For now, the patches can only encode a handful of simple shapes. But adding more microneedles could make the designs more intricate, potentially conveying information about a vaccination’s date, dosage, lot number and more. “To eradicate [diseases] like polio and measles,” Jaklenec says, “you really need this kind of data.”
More complexity, however, also introduces the possibility for more error. If the nanoparticles are misapplied, fast-fading, poorly imaged or even misinterpreted, public health officials could end up back at square one on the record-keeping front, points out Grace Lee, an infectious disease pediatrician at Stanford University’s Lucile Packard Children’s Hospital who wasn’t involved in the study.
What’s more, the team’s study represents the first pass at a product that could take years—even decades—to develop and clear stringent safety regulations, says Darrick Carter, a vaccine development expert at the Infectious Disease Research Institute in Seattle who wasn’t involved in the study. “It’s already difficult enough to get vaccines cleared to go into these countries,” he says. An accessory procedure like this, he says, could meet further resistance.
And that’s just on the practical side. Making a technology usable doesn’t guarantee it’ll be used, and there are plenty of reasons why patients might hesitate to sign on to such an unusual procedure. One of the biggest issues, Lee says, involves privacy, something that’s already a hot-button topic in the realm of health records.
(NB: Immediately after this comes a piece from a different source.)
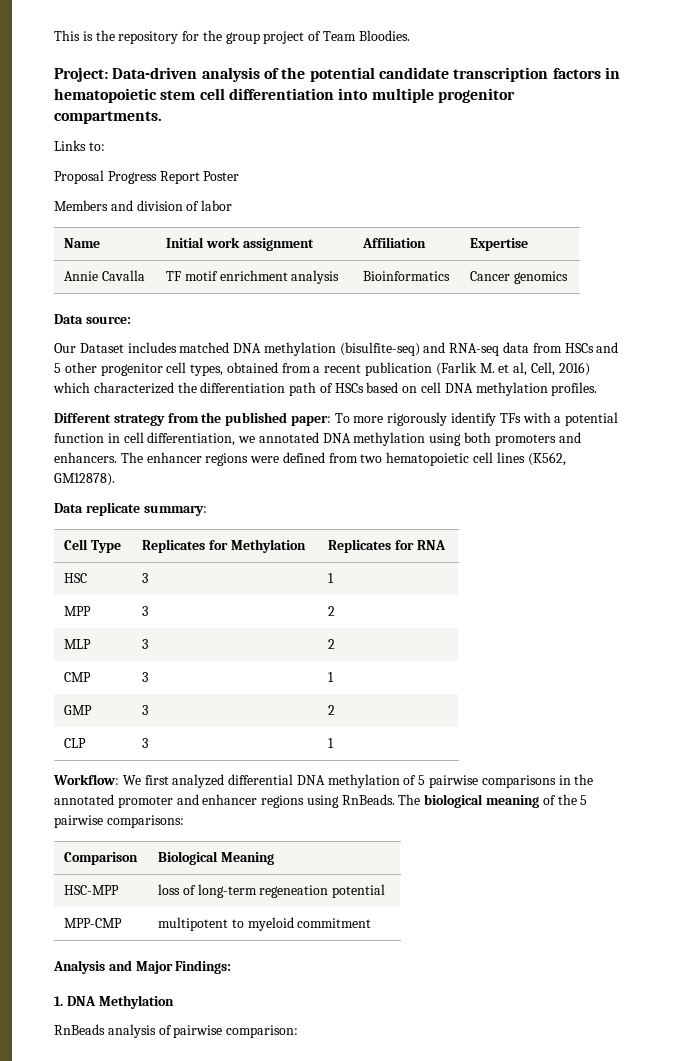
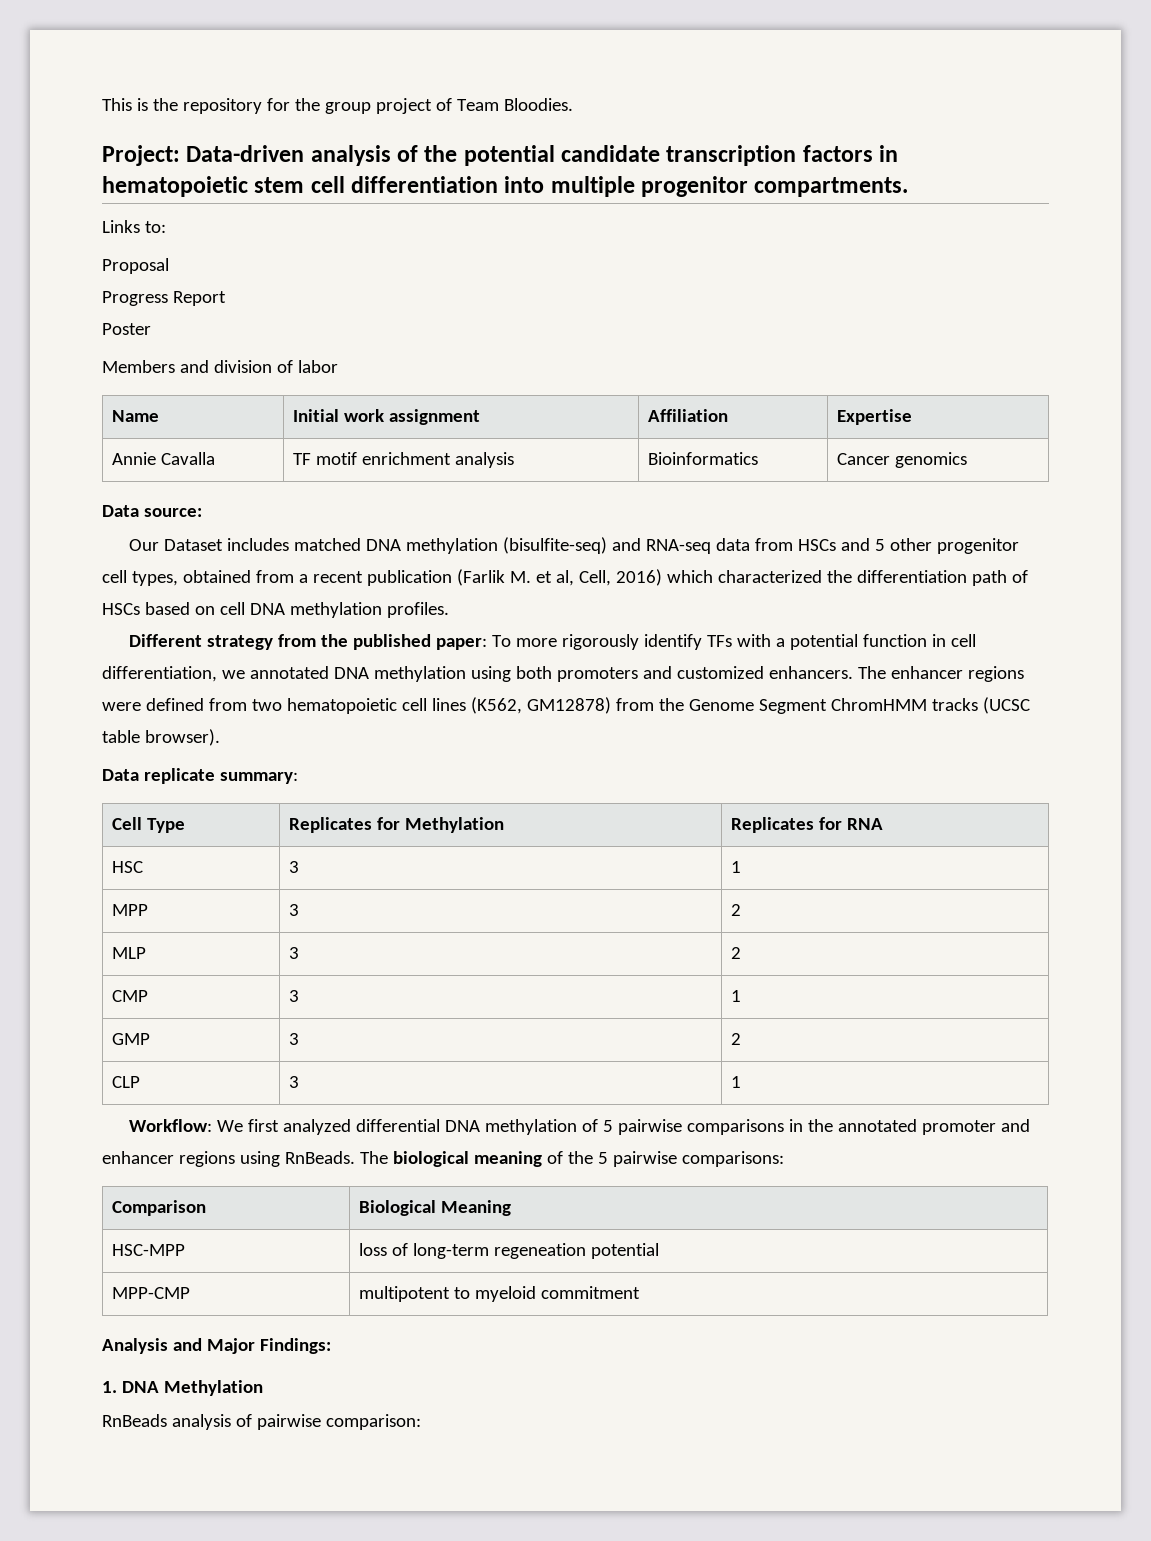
(104, 177) none -> (169, 266) //
(200, 177) none -> (226, 298) //
(581, 437) none -> [676,666,764,679] customized
[54,473,115,486] GM12878). -> [526,697,1030,714] [102,729,220,746] GM12878) from the Genome Segment ChromHMM tracks (UCSC table browser).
Carrying medical information on the body—even in a form that’s “invisible” without a special filter—could invite stigma, discrimination or worse.
The idea of administering tattoos en masse may not be well received, adds Kendall Hoyt, a biosecurity expert at Dartmouth College’s Geisel School of Medicine who wasn’t involved in the study. Potential patients could reject the procedure out of fear or mistrust, worrying, for instance, that authorities are using the patches to “encrypt” information onto individuals. Add that onto the backlash that already comes part and parcel with vaccines on the whole, and the situation could compound hesitancy and misinformation, she says.
Given the nature of these issues, the team’s tattoos could end up widening the chasm between patients and health providers, both foreign and local, Kass says. If communication about the product isn’t initiated early, “I worry about the unintended consequences,” she says. “It could make things worse than they already are.”
McHugh stresses that if the microneedle patches someday make it out to the field, they won’t be mandatory accompaniments to vaccination, and nanoparticle-free formulations would be available at the same sites. The team’s upcoming surveys, he adds, could also help the researchers adapt their product to patients’ needs, desires and concerns.
That’s critical, Kass says. Bringing in the voices and opinions of the people who stand to benefit the most from the product is something that should start early, and continue. After all, there’s no point in advancing a technology that no one’s going to use.
At the root of it all, the tattoos still address a very important problem, Hoyt says. It just has to be approached in the right way.
It remains to be seen if these microneedle patches fit the bill. Figuring that out will require “a robust discussion to optimize the use of this technology in an ethically appropriate fashion,” Lee says. “You want to advance science. But you also want to mindful of the potential impact that science might have."